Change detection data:

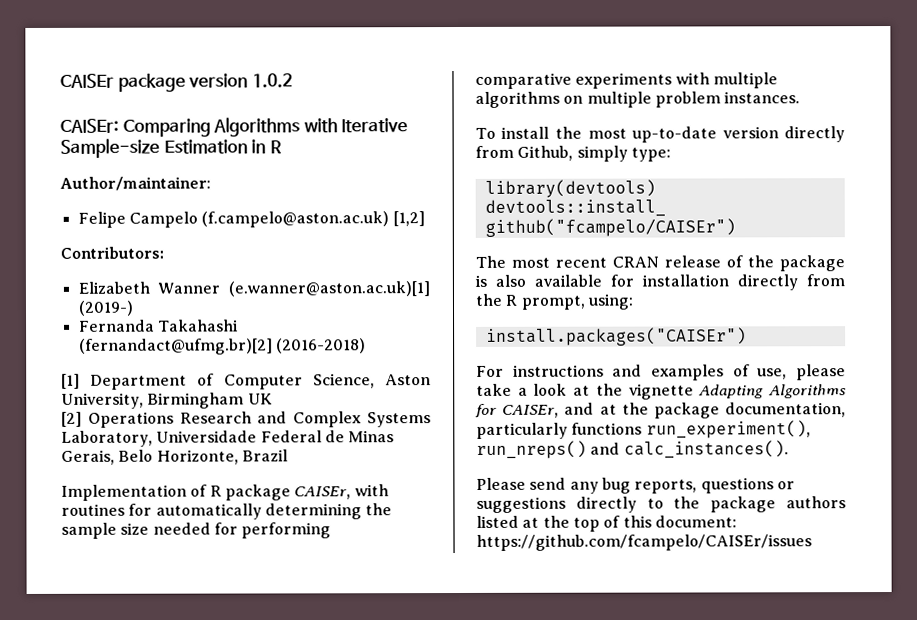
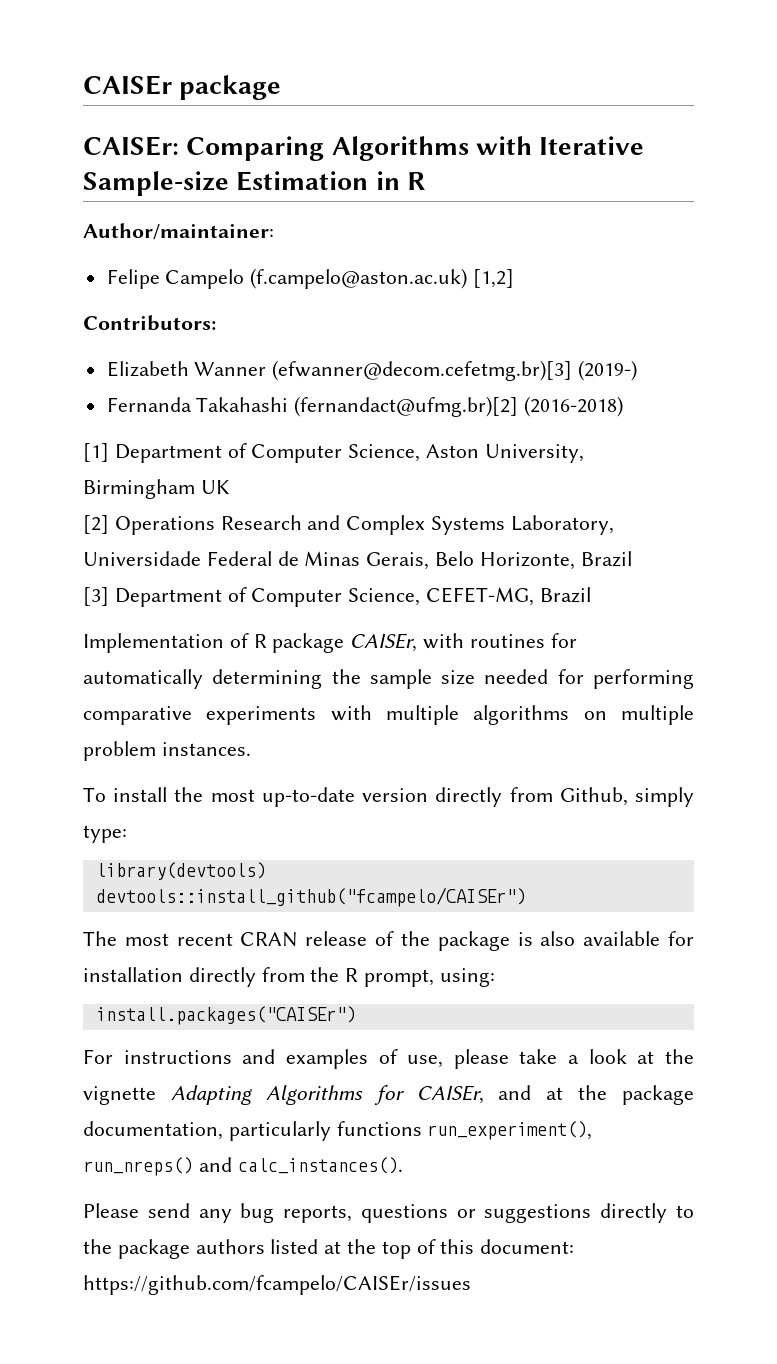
[188,73,293,88] version 1.0.2 -> (282, 87) none
[227,281,430,297] (e.wanner@aston.ac.uk)[1] -> [272,360,573,381] (efwanner@decom.cefetmg.br)[3]
(288, 455) none -> [83,587,591,607] // [3] Department of Computer Science, CEFET-MG, Brazil

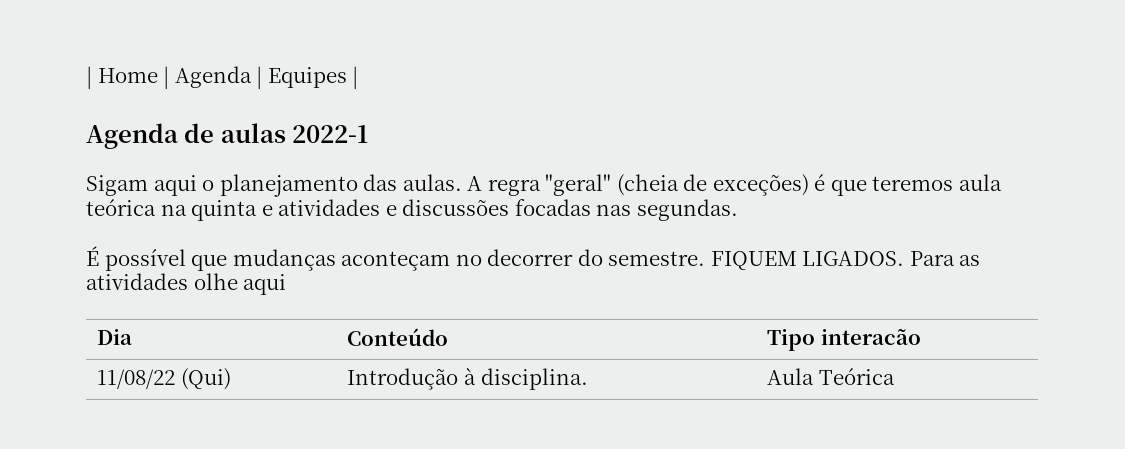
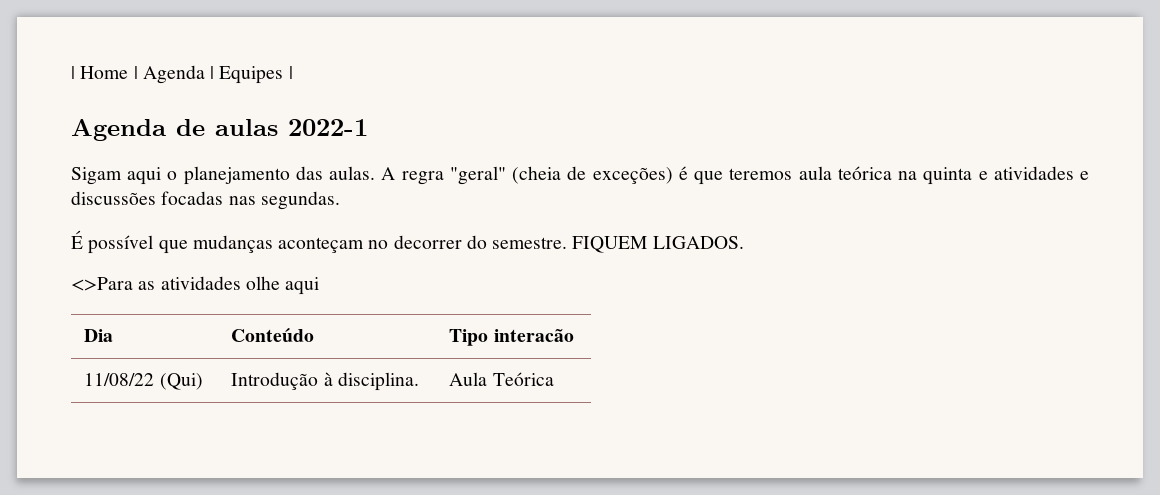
[909,251,955,266] Para -> [71,277,133,291] // <>Para

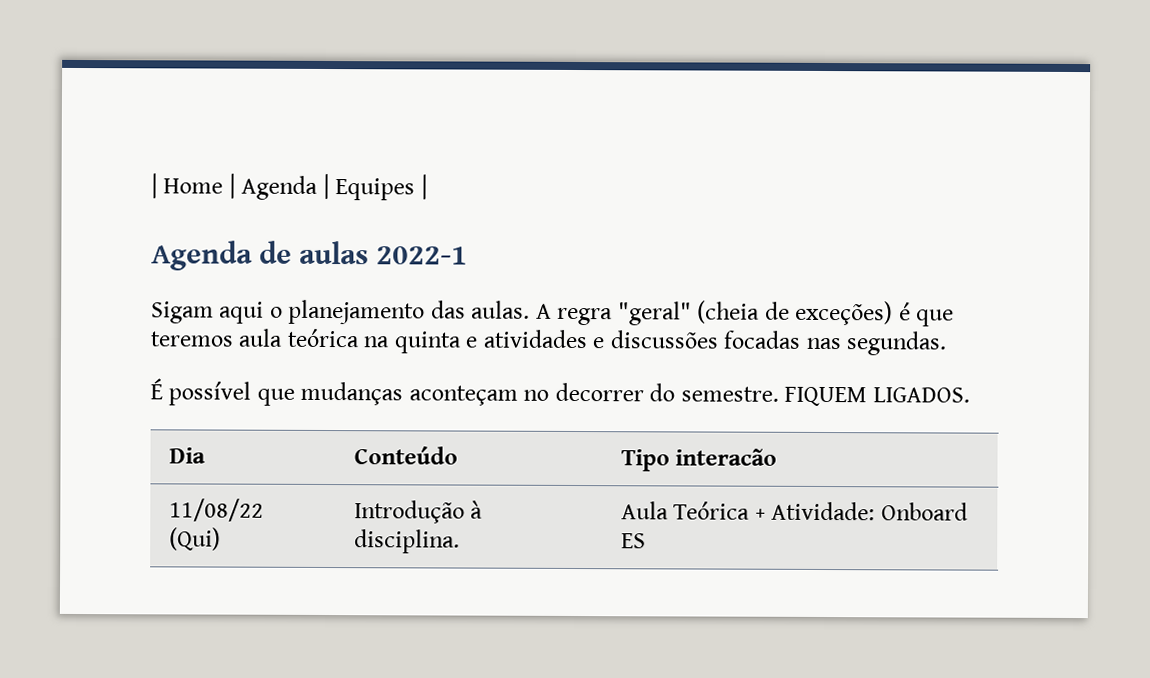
[71,276,320,295] // <>Para as atividades olhe aqui -> (970, 395) none
(554, 379) none -> [754,501,968,521] [620,533,646,549] + Atividade: Onboard ES

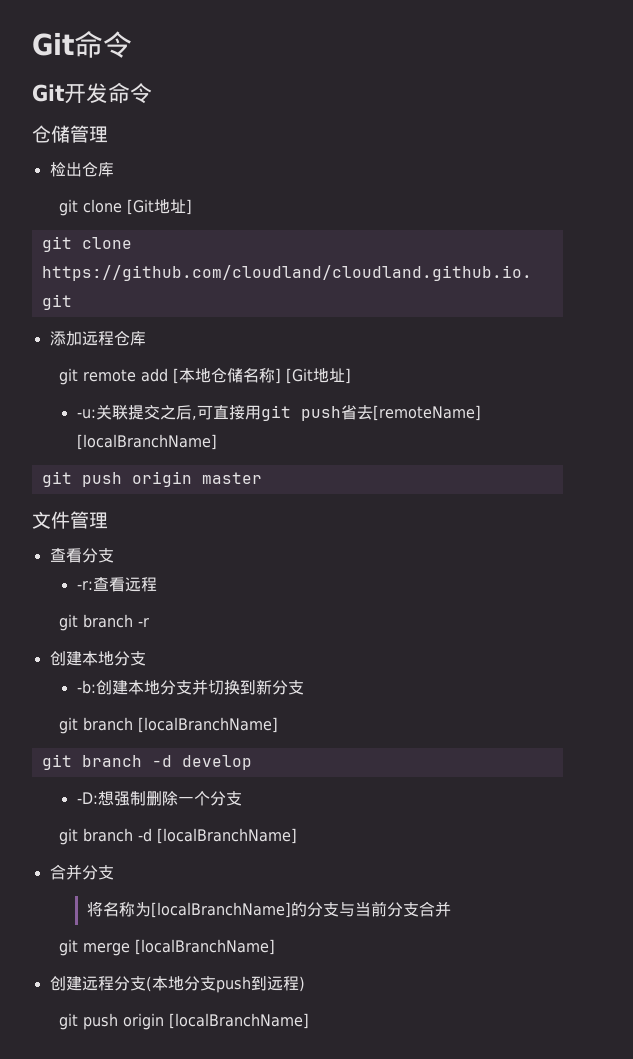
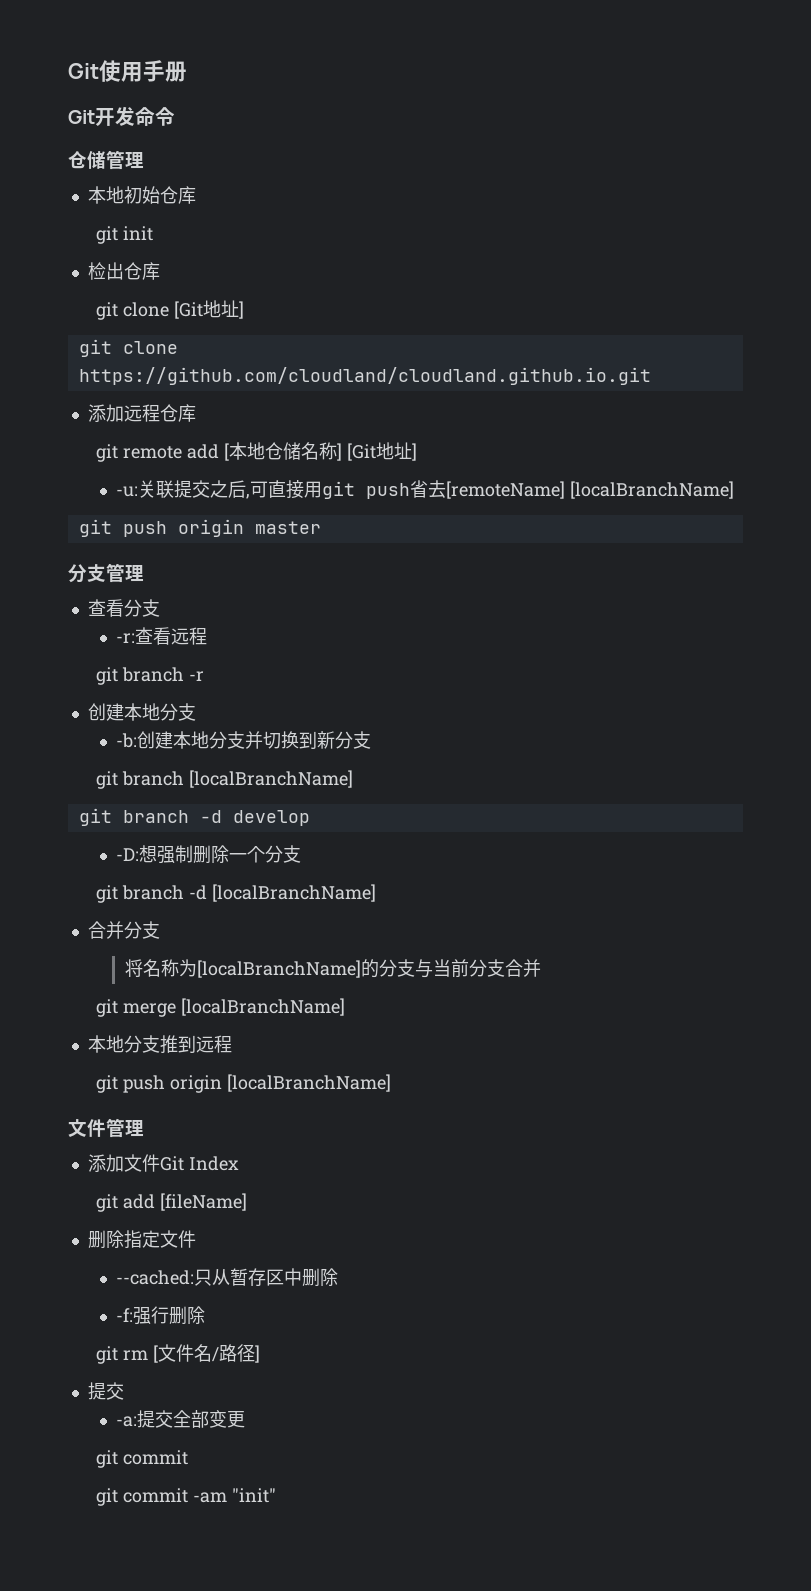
[32,31,132,58] Git命令 -> [68,60,187,82] Git使用手册
(108, 134) none -> [87,186,196,204] [96,226,154,244] // 本地初始仓库 // git init
[32,511,70,529] 文件 -> [68,564,106,583] 分支
[49,976,251,993] 创建远程分支(本地分支push -> [87,1035,178,1054] 本地分支推
[298,976,305,992] ) -> (232, 1044) none
(310, 1021) none -> [68,1118,144,1138] [87,1154,239,1172] [96,1193,248,1212] [87,1230,196,1249] [116,1268,339,1287] [116,1306,206,1325] [96,1344,261,1364] [87,1382,124,1400] [116,1410,246,1428] [96,1450,189,1468] [96,1488,277,1506] // 文件管理 // 添加文件Git Index // git add [fileName] // 删除指定文件 // --cached:只从暂存区中删除 // -f:强行删除 // git rm [文件名/路径] // 提交 // -a:提交全部变更 // git commit // git commit -am "init"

WORK INSTRUCTION:
What you return must match, line for line, the data from the line containing "[32,511,70,529] 文件 -> [68,564,106,583] 分支" to its end, both ends included.

TASK RESPONSE:
[32,511,70,529] 文件 -> [68,564,106,583] 分支
[49,976,251,993] 创建远程分支(本地分支push -> [87,1035,178,1054] 本地分支推
[298,976,305,992] ) -> (232, 1044) none
(310, 1021) none -> [68,1118,144,1138] [87,1154,239,1172] [96,1193,248,1212] [87,1230,196,1249] [116,1268,339,1287] [116,1306,206,1325] [96,1344,261,1364] [87,1382,124,1400] [116,1410,246,1428] [96,1450,189,1468] [96,1488,277,1506] // 文件管理 // 添加文件Git Index // git add [fileName] // 删除指定文件 // --cached:只从暂存区中删除 // -f:强行删除 // git rm [文件名/路径] // 提交 // -a:提交全部变更 // git commit // git commit -am "init"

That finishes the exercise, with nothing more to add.